- **To do**:
Exact duplicates of the lines from the top of the data through the line containing "[539,169,674,189] Herbstinorgen ->" are needed, with every picture left out.

Data items
****************

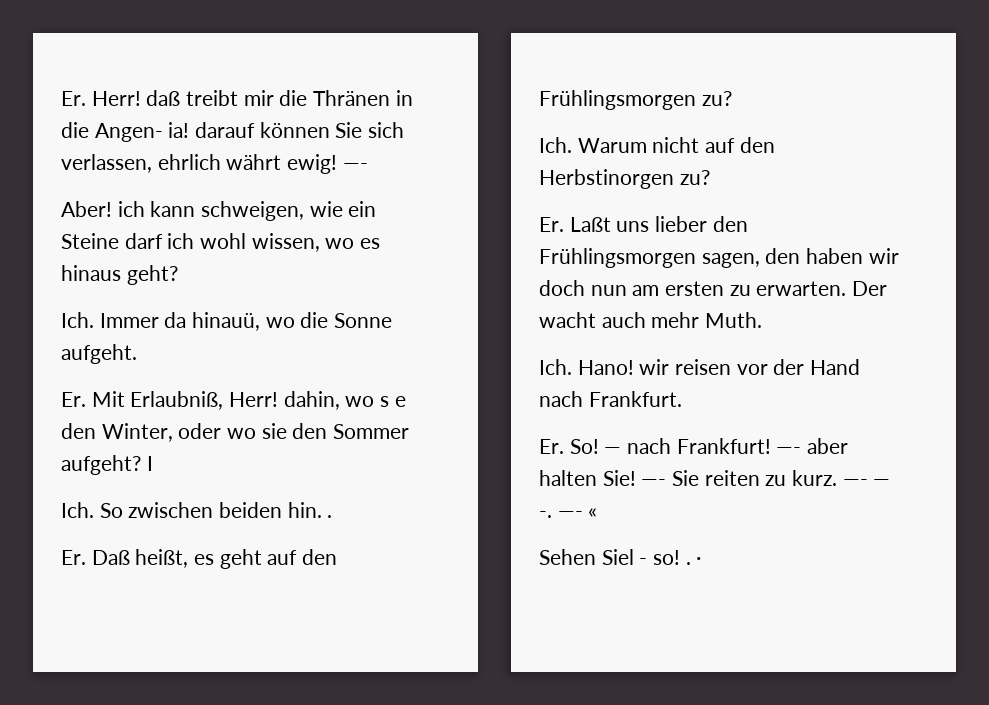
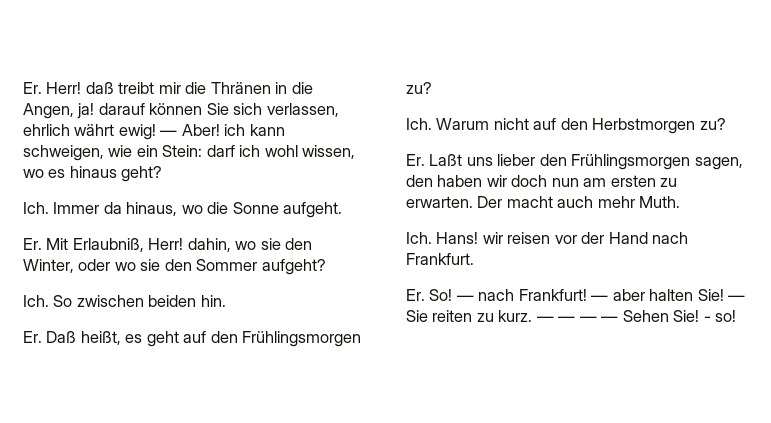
[94,122,190,142] Angen- ia! -> [23,103,95,119] Angen, ja!
[342,163,368,170] —- // -> [160,130,178,136] —
[61,233,119,249] Steine -> [162,145,203,157] Stein:
[192,312,261,331] hinauü, -> [126,202,178,216] hinaus,
[380,396,406,407] s e -> [260,238,281,250] sie
[146,456,153,471] I -> (326, 267) none
[327,515,333,518] . -> (226, 301) none
[539,169,674,189] Herbstinorgen -> [592,118,696,134] Herbstmorgen
[539,312,596,328] wacht -> [506,196,553,208] macht
[577,360,634,375] Hano! -> [436,232,479,244] Hans!
[776,447,802,454] —- -> [591,295,609,301] —
[641,479,667,486] —- -> [728,295,746,301] —
[842,479,891,486] [539,508,598,518] [539,549,702,565] —- — -. —- « // Sehen Siel - so! . · -> [536,310,737,322] — — — — Sehen Sie! - so!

****************

- **Reply**:
[94,122,190,142] Angen- ia! -> [23,103,95,119] Angen, ja!
[342,163,368,170] —- // -> [160,130,178,136] —
[61,233,119,249] Steine -> [162,145,203,157] Stein:
[192,312,261,331] hinauü, -> [126,202,178,216] hinaus,
[380,396,406,407] s e -> [260,238,281,250] sie
[146,456,153,471] I -> (326, 267) none
[327,515,333,518] . -> (226, 301) none
[539,169,674,189] Herbstinorgen -> [592,118,696,134] Herbstmorgen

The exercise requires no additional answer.